At first, this was a tough thing for me to deal with as an anthropology intern. Not because I don't share my beliefs with Catherine, but because in my 5 semesters in anthropology classes at Appalachian, I tried to keep my beliefs in one side of my brain and the theories and methods of traditional anthropology in another. I even remember one class specifically, the teacher saying how you cannot be Christian and an Anthropologist. I remember thinking, well, that's not true, because I believe in Jesus and follow Him and I think he's the God of Anthropology. There are so many ways that Anthropology and Christianity go together, it makes so much sense to me. But in classes, it's not something I talked about because I knew it wouldn't be worth the trouble trying to explain myself. In that, I didn't realize how disconnected I let my beliefs become in my studies.
So I get here, and the biggest point that Catherine will make about LIFTED is that it wasn't her idea, it was the Lord's. And that it is a gospel-centered organization, a gospel-centered event. Something in me immediately became almost offended. If you really want to reach people, I thought, you must not force the gospel down their throat! These people are resistant to even just the word "Christianity," let alone a "Christ centered event"! HEL-LO! I thought. They think Christians ruin everything that was good. Did they understand people in Boone? Did they understand how resistant people were to this sort of thing?
What I didn't realize in my thinking was that I had kind of become one of those "Boone" people. I kept my beliefs so quiet because I didn't want to offend anyone, even myself.
What many people don't realize is that we don't do this to give Christianity a high-five, like... YES! We put Jesus' name on the issue of human trafficking, we got it, so we're set. What else can we put his name on?
What we have is something I might align with the anthropological term "communitas."
A community, deeply moved by something together, something supernatural. To the anthropologist, it's something scientific, something in the DNA of how humans react to one another and to the meaning of life. To me and my LIFTED friends, it's something real. More real than breathing or getting up in the morning. More real than what my eyes can see and more real than what my mind can dissect to understand. It's counterintuitive to how I would explain things myself.
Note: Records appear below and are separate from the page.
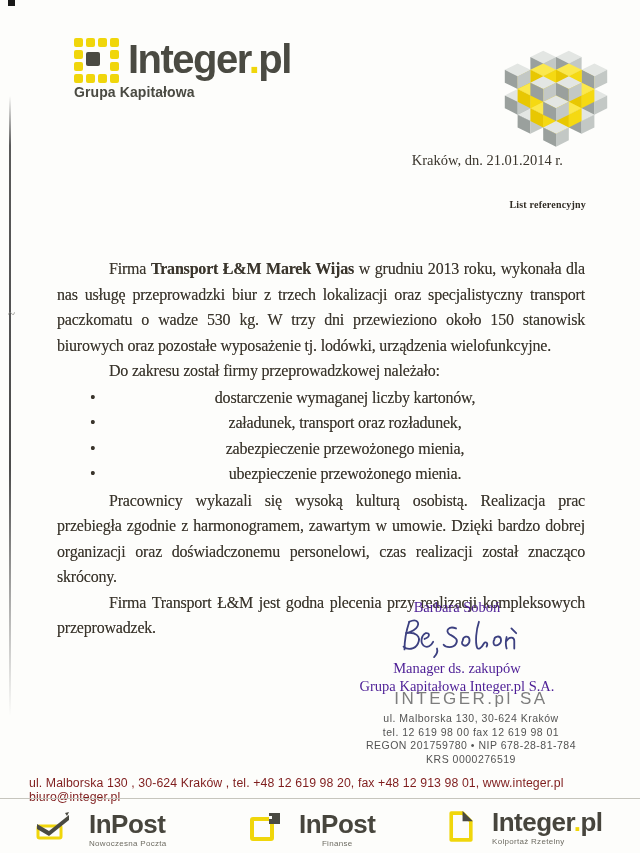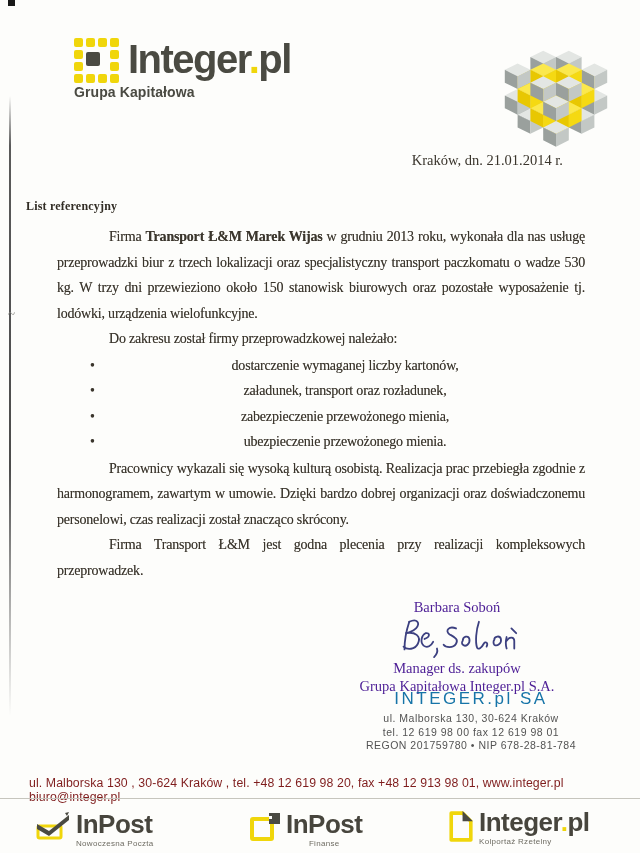--- a/index.html
+++ b/index.html
@@ -27,8 +27,8 @@
 
   .dateline{position:absolute;top:152px;right:77px;font-size:14.5px;color:#3a352c;}
 
-  .title{position:absolute;top:199px;left:26px;width:560px;text-align:left;
-         font-weight:700;font-size:12px;color:#322d25;letter-spacing:0.2px;}
+  .title{position:absolute;top:199px;left:26px;width:560px;text-align:right;
+         font-weight:700;font-size:10px;color:#322d25;letter-spacing:0.2px;}
 
   
   .body{position:absolute;left:57px;top:224px;width:528px;font-size:14px;

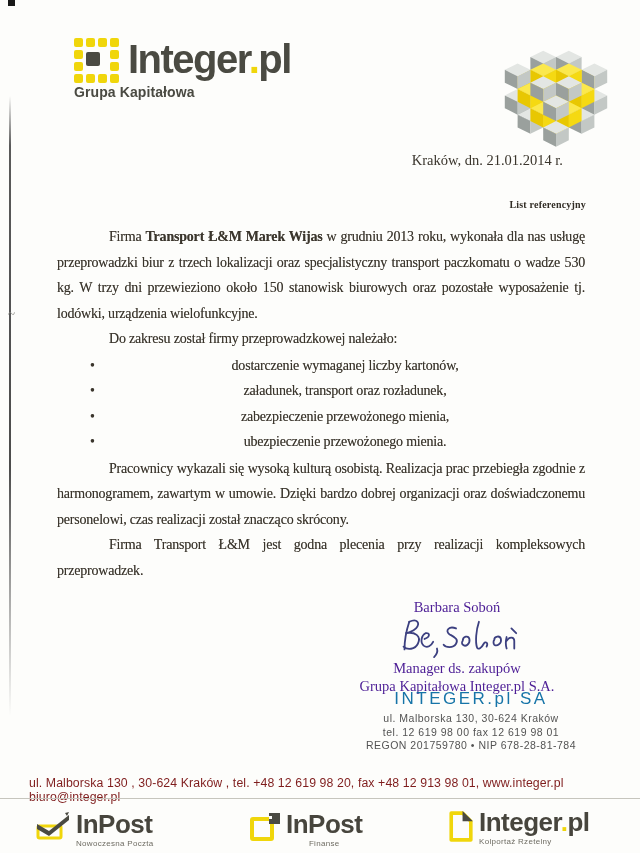--- a/index.html
+++ b/index.html
@@ -31,7 +31,7 @@
          font-weight:700;font-size:10px;color:#322d25;letter-spacing:0.2px;}
 
   
-  .body{position:absolute;left:57px;top:224px;width:528px;font-size:14px;
+  .body{position:absolute;left:57px;top:256px;width:528px;font-size:16px;
         line-height:25.5px;letter-spacing:-0.2px;color:#3a352c;
         text-shadow:0 0 0.4px rgba(58,53,44,0.55);}
   .body p{margin:0;}

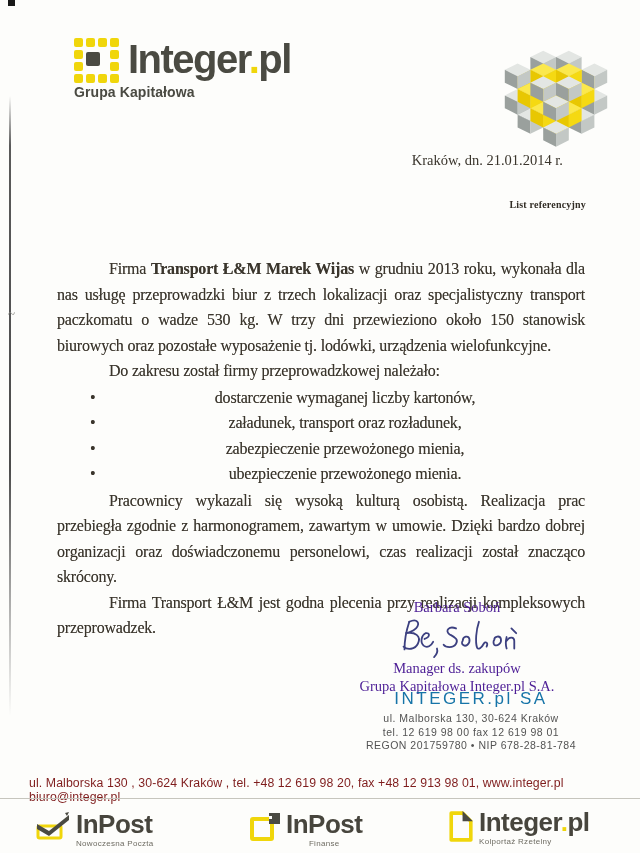--- a/index.html
+++ b/index.html
@@ -52,7 +52,7 @@
   
   .stamp{position:absolute;left:340px;top:689px;width:262px;text-align:center;
          font-family:"Liberation Sans",sans-serif;color:#454545;opacity:0.92;}
-  .stamp-title{font-size:17px;letter-spacing:2.5px;color:#0369a1;margin-bottom:3px;}
+  .stamp-title{font-size:17px;letter-spacing:2.5px;color:#737373;margin-bottom:3px;}
   .stamp-line{font-size:10.5px;line-height:13.5px;letter-spacing:0.5px;}
 
   

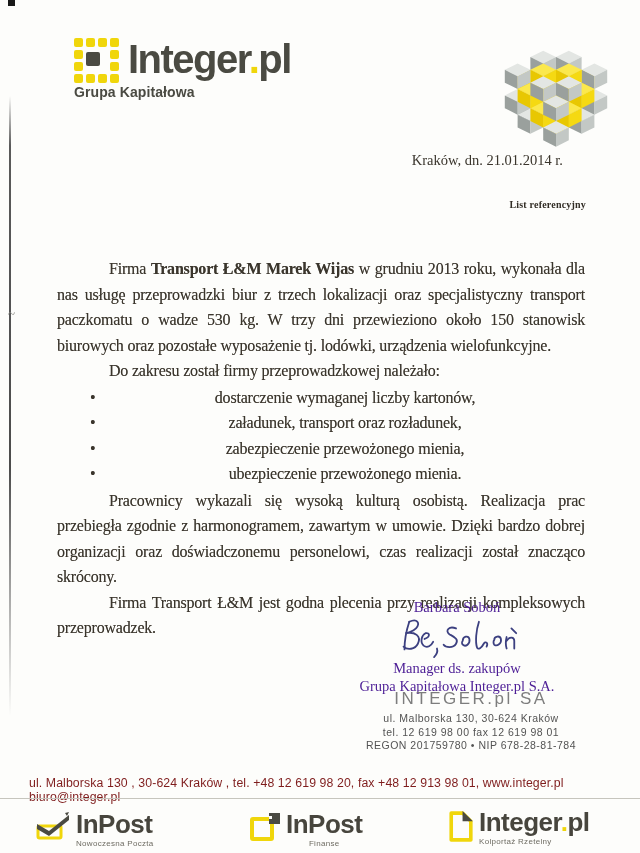--- a/index.html
+++ b/index.html
@@ -248,6 +248,7 @@
     <div class="stamp-line">ul. Malborska 130, 30-624 Kraków</div>
     <div class="stamp-line">tel. 12 619 98 00 fax 12 619 98 01</div>
     <div class="stamp-line">REGON 201759780 • NIP 678-28-81-784</div>
+    <div class="stamp-line">KRS 0000276519</div>
   </div>
 
   <div class="footer-address">ul. Malborska 130 , 30-624 Kraków , tel. +48 12 619 98 20,  fax +48 12 913 98 01,   www.integer.pl  biuro@integer.pl</div>

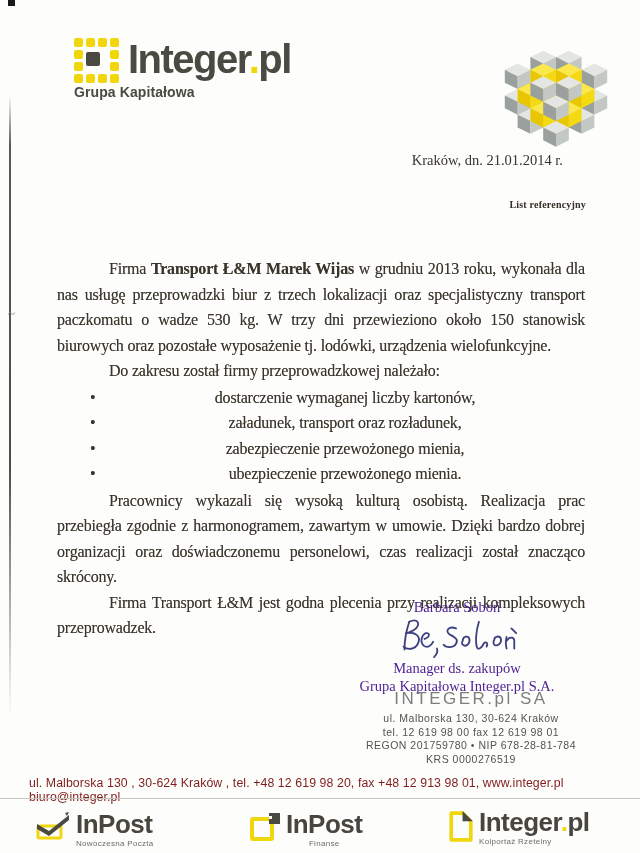--- a/index.html
+++ b/index.html
@@ -61,7 +61,7 @@
                   color:#7f1d1d;letter-spacing:0.1px;}
   .footer-rule{position:absolute;left:0;top:798px;width:640px;height:1px;background:#c6c5bd;}
   .footer-logos{position:absolute;left:0;top:806px;width:640px;height:47px;}
-  .flogo{position:absolute;display:flex;align-items:flex-start;gap:5px;}
+  .flogo{position:absolute;display:flex;align-items:flex-start;gap:18px;}
   .flogo .icon svg{display:block;}
   .fl-name{font-family:"Liberation Sans",sans-serif;font-weight:700;font-size:26px;
            line-height:25px;color:#47453d;letter-spacing:-0.5px;}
So here I am as a believer in and follower of Jesus the Christ, praying for this event. And here I am as an anthropologist of sorts, not typical I guess, but I consider myself one. I'm passionate about anthropology, how it's in everything we do because we're humans, together. I am passionate about the theories of anthropology, and how they can be applied in Christianity, not just to it.
A lot more thoughts on this, which I could explain way more eloquently, but I just had to come out and address the elephant in the room, even if just a little.